Assigned task: Everything in the records must be copied exactly except the pictures.

Data shown:
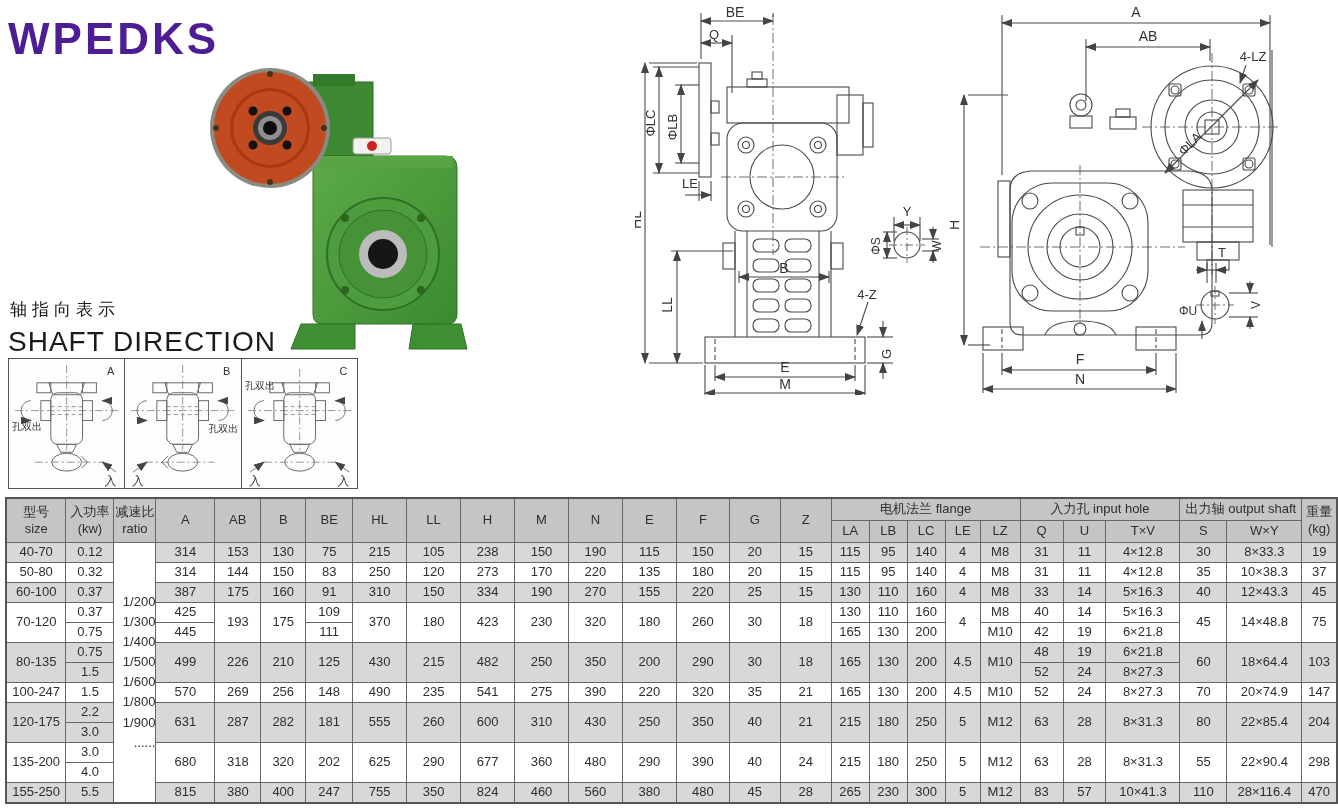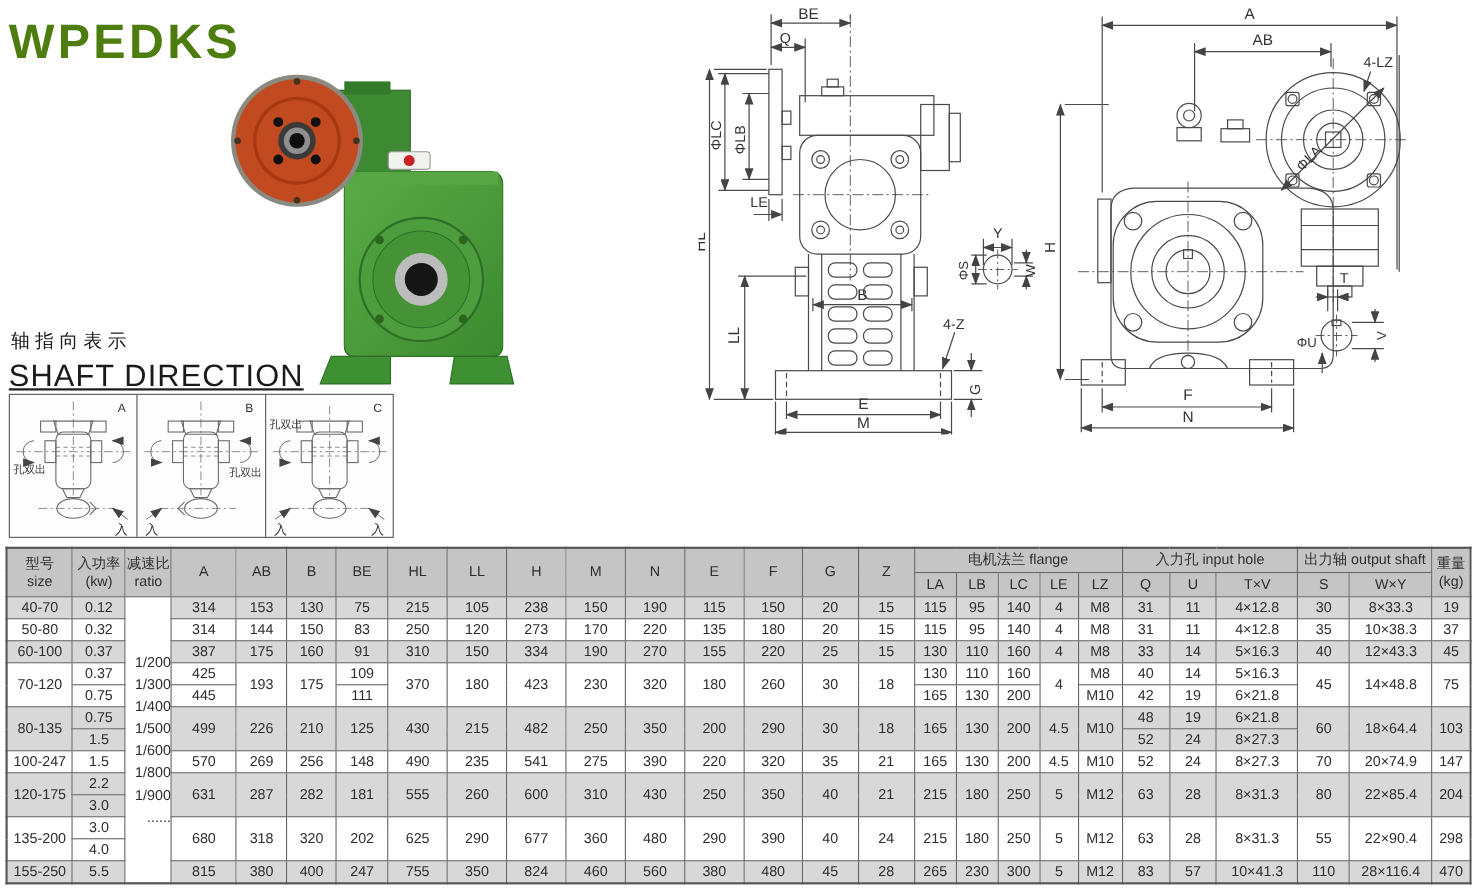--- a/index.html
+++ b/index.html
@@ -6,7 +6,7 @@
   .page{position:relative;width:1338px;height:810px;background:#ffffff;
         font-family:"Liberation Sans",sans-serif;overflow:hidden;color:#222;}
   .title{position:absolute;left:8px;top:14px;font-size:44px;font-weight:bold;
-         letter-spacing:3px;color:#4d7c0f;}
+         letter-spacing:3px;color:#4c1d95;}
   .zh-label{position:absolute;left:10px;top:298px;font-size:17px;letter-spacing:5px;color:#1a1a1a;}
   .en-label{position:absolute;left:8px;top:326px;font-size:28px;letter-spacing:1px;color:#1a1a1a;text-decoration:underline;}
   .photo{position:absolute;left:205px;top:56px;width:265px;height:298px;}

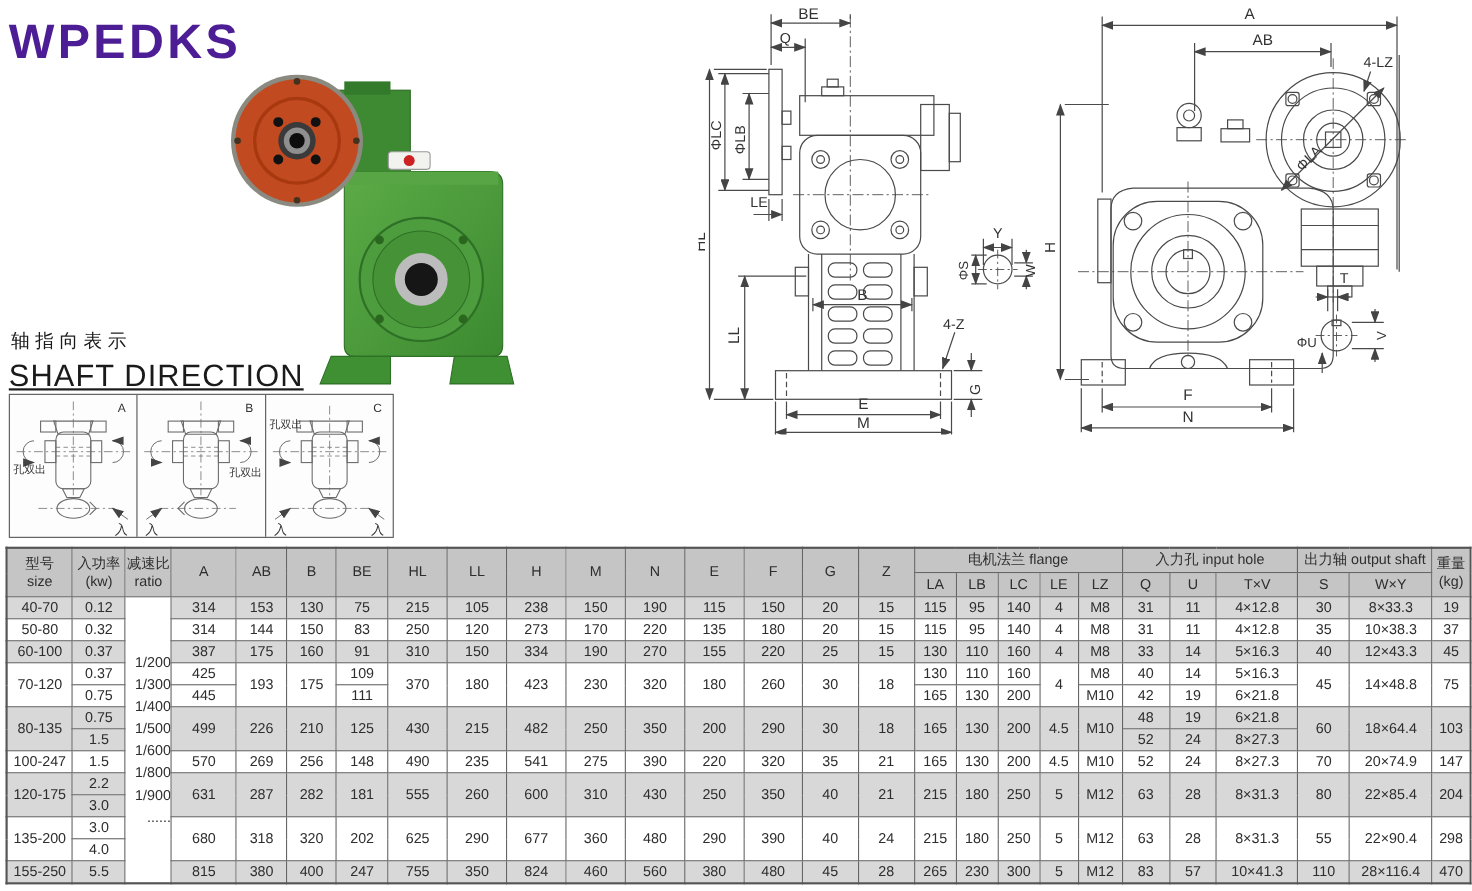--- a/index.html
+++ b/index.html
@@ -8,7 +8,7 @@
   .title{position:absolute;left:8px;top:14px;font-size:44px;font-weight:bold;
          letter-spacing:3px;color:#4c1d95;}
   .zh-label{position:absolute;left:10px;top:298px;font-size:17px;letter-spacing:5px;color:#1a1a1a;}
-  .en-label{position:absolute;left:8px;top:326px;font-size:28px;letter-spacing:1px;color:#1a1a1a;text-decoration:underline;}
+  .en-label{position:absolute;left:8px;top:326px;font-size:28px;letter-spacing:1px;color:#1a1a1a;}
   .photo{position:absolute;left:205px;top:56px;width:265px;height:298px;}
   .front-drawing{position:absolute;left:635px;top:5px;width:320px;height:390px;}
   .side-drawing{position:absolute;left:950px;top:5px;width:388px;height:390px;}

Written response:
--- a/index.html
+++ b/index.html
@@ -6,7 +6,7 @@
   .page{position:relative;width:1338px;height:810px;background:#ffffff;
         font-family:"Liberation Sans",sans-serif;overflow:hidden;color:#222;}
   .title{position:absolute;left:8px;top:14px;font-size:44px;font-weight:bold;
-         letter-spacing:3px;color:#4d7c0f;}
+         letter-spacing:3px;color:#4c1d95;}
   .zh-label{position:absolute;left:10px;top:298px;font-size:17px;letter-spacing:5px;color:#1a1a1a;}
   .en-label{position:absolute;left:8px;top:326px;font-size:28px;letter-spacing:1px;color:#1a1a1a;text-decoration:underline;}
   .photo{position:absolute;left:205px;top:56px;width:265px;height:298px;}

--- a/index.html
+++ b/index.html
@@ -8,7 +8,7 @@
   .title{position:absolute;left:8px;top:14px;font-size:44px;font-weight:bold;
          letter-spacing:3px;color:#4c1d95;}
   .zh-label{position:absolute;left:10px;top:298px;font-size:17px;letter-spacing:5px;color:#1a1a1a;}
-  .en-label{position:absolute;left:8px;top:326px;font-size:28px;letter-spacing:1px;color:#1a1a1a;text-decoration:underline;}
+  .en-label{position:absolute;left:8px;top:326px;font-size:28px;letter-spacing:1px;color:#1a1a1a;}
   .photo{position:absolute;left:205px;top:56px;width:265px;height:298px;}
   .front-drawing{position:absolute;left:635px;top:5px;width:320px;height:390px;}
   .side-drawing{position:absolute;left:950px;top:5px;width:388px;height:390px;}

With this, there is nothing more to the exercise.